# Earthy Cigars



## GHJ (Jan 1, 2000)

A little while back I was enjoying some Boli CJ's and not all, but a few of them had this really pleasant earthy flavor. I was wondering if some of you could steer me towards a particular brand and or shape that seems to consistantly have this quality.

Thanks

GHJ


----------



## sirwinston (Jan 1, 2000)

The earthiest tasting cigar I have ever tried was the Monte EL DC. Not any power at all, but earthy.


----------



## filly (Dec 12, 1997)

Bolivar Corona Extra, definately! One of my favorite smokes and very earthy, full bodied. Also i enjoy Partagas PC's and shorts for that very earthy flavor, although Partagas is more coffee flavored to me than earthy.


----------



## sgoselin (Dec 12, 1997)

I agree with filly. Also a well aged Punch SS #2 is quite earthy.


----------



## DiverBob (Apr 15, 2002)

This term has always intrigued me. Even though I'm not exactly sure what the hell it means, I would say that the '97 RyJ Ex 4s I've been enjoying lately have an earthiness to them. I'm just not sure why the taste of dirt is such a good thing! }> I'm going to try a few of the suggested smokes and see if I can figure it out.


----------



## ESP (Jan 1, 2000)

Although I have no idea what earthy means, I have to agree with sgoselin regarding whatever praise he's got for Punch SS2! 
oh, and someplace I heard Bolivar Gold Medals are also "earthy"! }>


----------



## seagarsmoker (Jan 1, 2000)

Sorry ESP, too tempting of an offer for a mooch post - mmmm, I have not had a BGM in a long time! lol
As for the question, I define 'earthy' as that Cuban pure tobacco dirty taste. Lately, I taste it in almost all the 01/02 RASSs and epi#2s.


----------



## ESP (Jan 1, 2000)

...too tempting of an offer for a mooch post - mmmm, I have not had a BGM in a long time! lol...

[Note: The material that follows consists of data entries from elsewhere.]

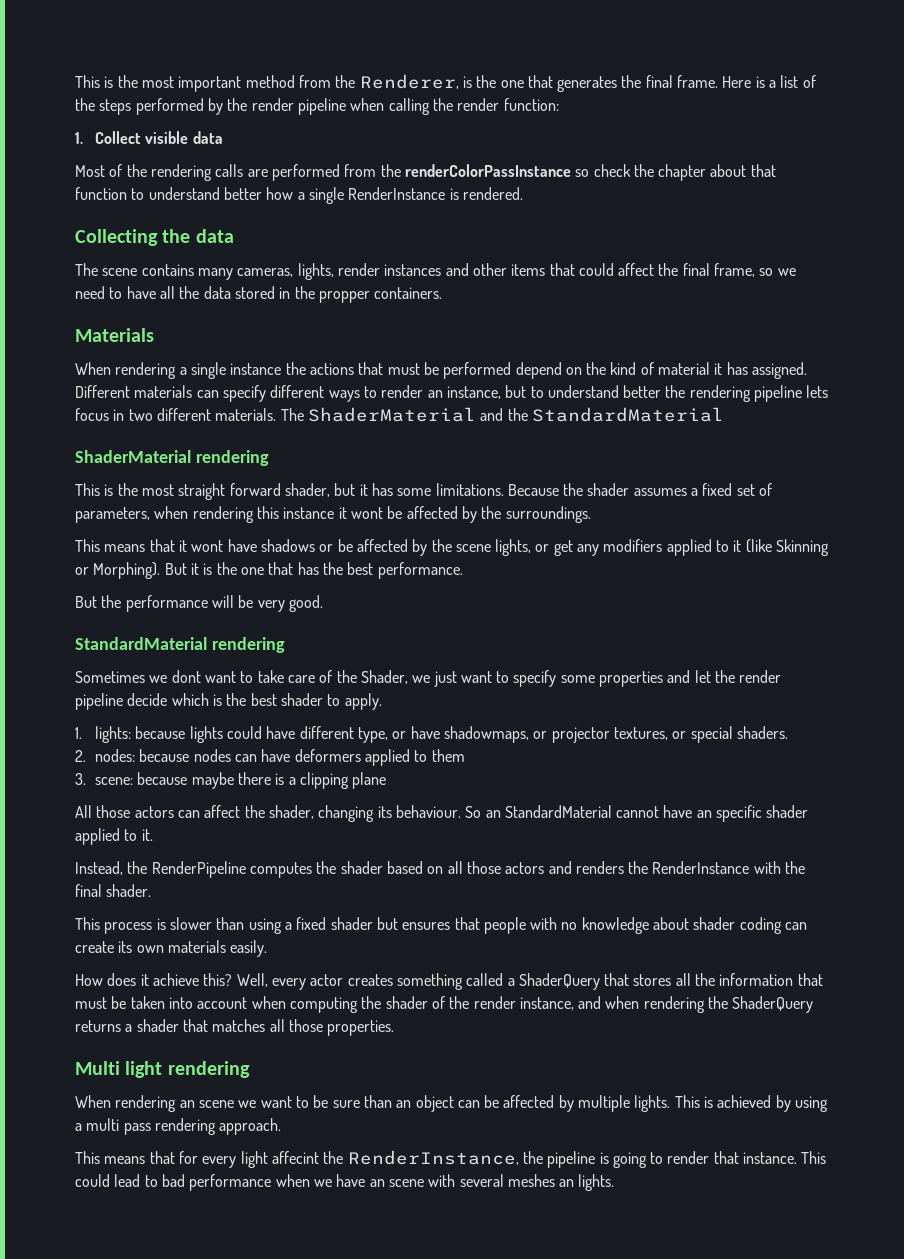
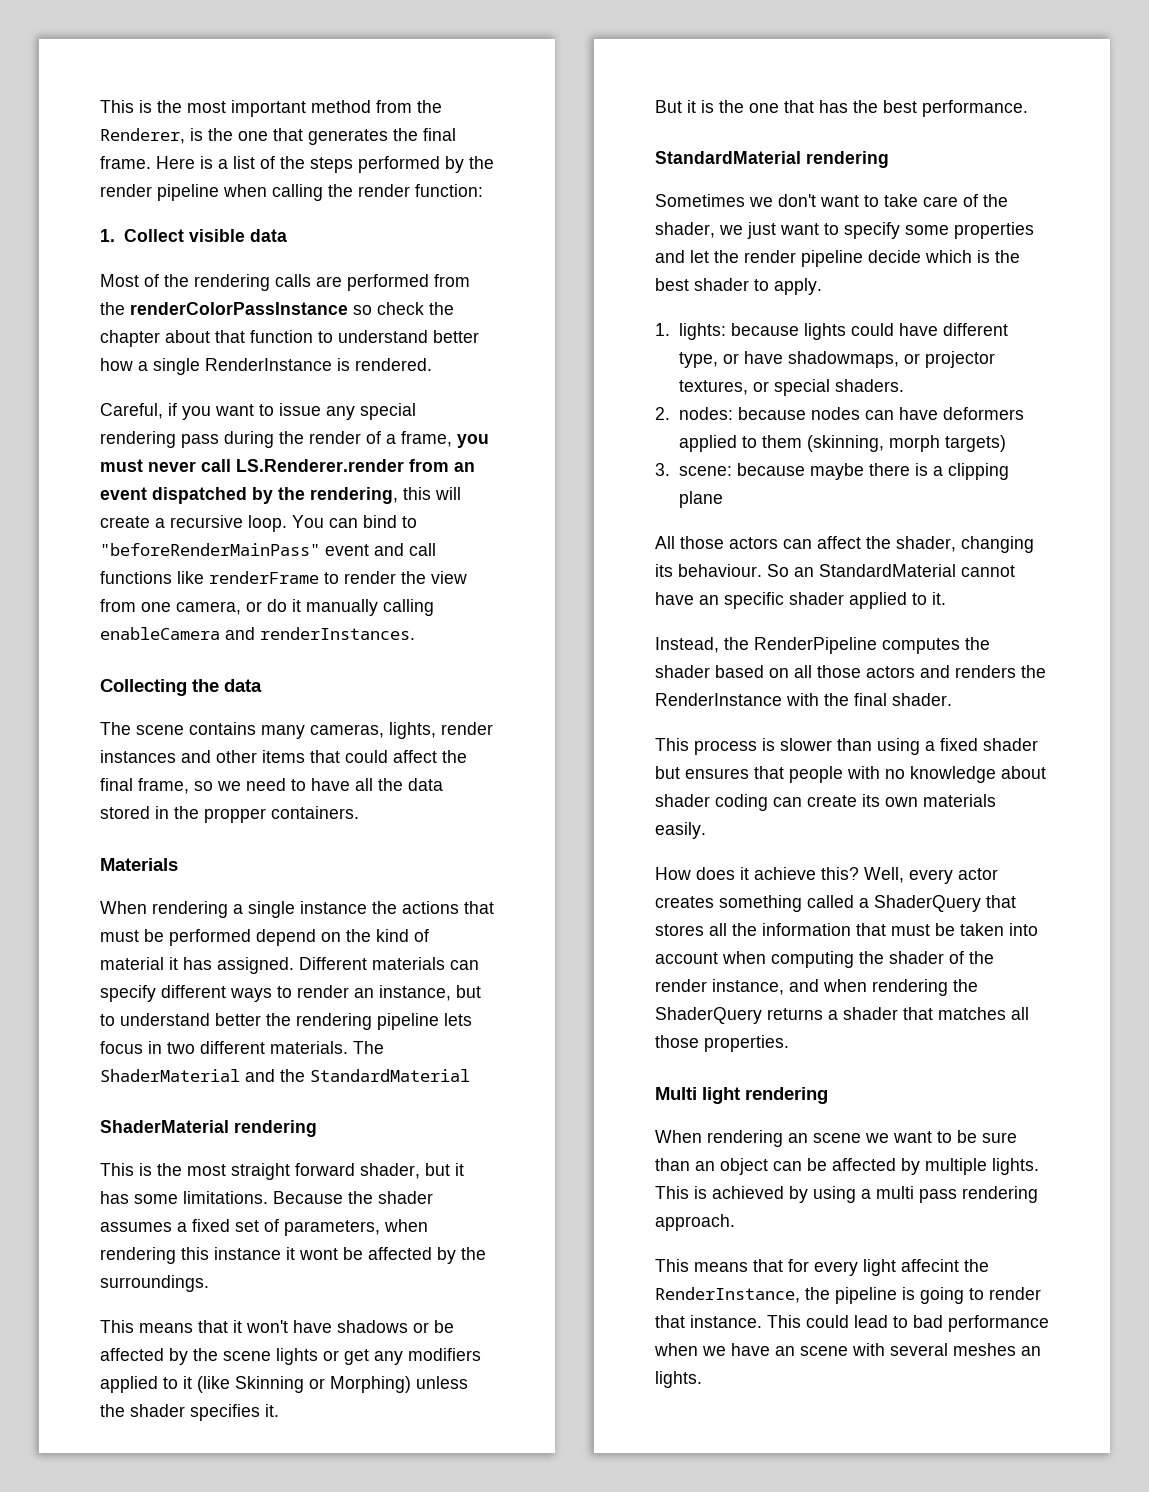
+ Careful, if you want to issue any special rendering pass during the render of a frame, you must never call LS.Renderer.render from an event dispatched by the rendering, this will create a recursive loop. You can bind to "beforeRenderMainPass" event and call functions like renderFrame to render the view from one camera, or do it manually calling enableCamera and renderInstances.
- This means that it wont have shadows or be affected by the scene lights, or get any modifiers applied to it (like Skinning or Morphing). But it is the one that has the best performance.
+ This means that it won't have shadows or be affected by the scene lights or get any modifiers applied to it (like Skinning or Morphing) unless the shader specifies it.
+ But it is the one that has the best performance.
- But the performance will be very good.
- Sometimes we dont want to take care of the Shader, we just want to specify some properties and let the render pipeline decide which is the best shader to apply.
+ Sometimes we don't want to take care of the shader, we just want to specify some properties and let the render pipeline decide which is the best shader to apply.
- 2. nodes: because nodes can have deformers applied to them
+ 2. nodes: because nodes can have deformers applied to them (skinning, morph targets)

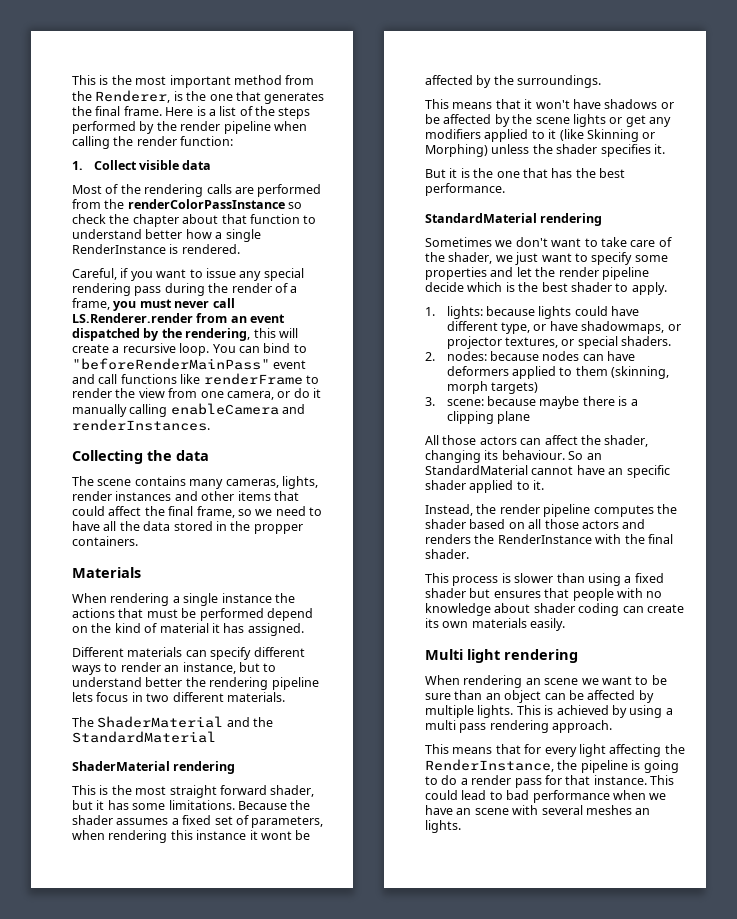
- When rendering a single instance the actions that must be performed depend on the kind of material it has assigned. Different materials can specify different ways to render an instance, but to understand better the rendering pipeline lets focus in two different materials. The ShaderMaterial and the StandardMaterial
+ When rendering a single instance the actions that must be performed depend on the kind of material it has assigned.
+ Different materials can specify different ways to render an instance, but to understand better the rendering pipeline lets focus in two different materials.
+ The ShaderMaterial and the StandardMaterial
- Instead, the RenderPipeline computes the shader based on all those actors and renders the RenderInstance with the final shader.
+ Instead, the render pipeline computes the shader based on all those actors and renders the RenderInstance with the final shader.
- How does it achieve this? Well, every actor creates something called a ShaderQuery that stores all the information that must be taken into account when computing the shader of the render instance, and when rendering the ShaderQuery returns a shader that matches all those properties.
- This means that for every light affecint the RenderInstance, the pipeline is going to render that instance.
+ This means that for every light affecting the RenderInstance, the pipeline is going to do a render pass for that instance.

I've never had one of those before - said Matt R ! you need a few more years in Matt's higher education courses to qualify my friend! 

actually, the last two I had was smoked by few of my friends about six months ago - by mistake (he took them from bottom of my humidor thinking they were mm's because of the foil,, next day he said: those machine mades tasted very good, can you get me some more? I couldn't believe my stupidity of letting him choose for himself,, anyway, that's a long story...I guess that's what the friends are for! x(


----------



## seagarsmoker (Jan 1, 2000)

LOL Actually, I never was much of a BGM fan and never figured out the fuss over them anyway. As for your story - telling you they were MM would have been my excuse too!


----------



## ESP (Jan 1, 2000)

have to agree with you, amongst the hyped up cigars IMO the BCG is amongst the top five! (perhaps a good investment in full boxes, but they don’t smoke that great - they are good, but not THAT good!)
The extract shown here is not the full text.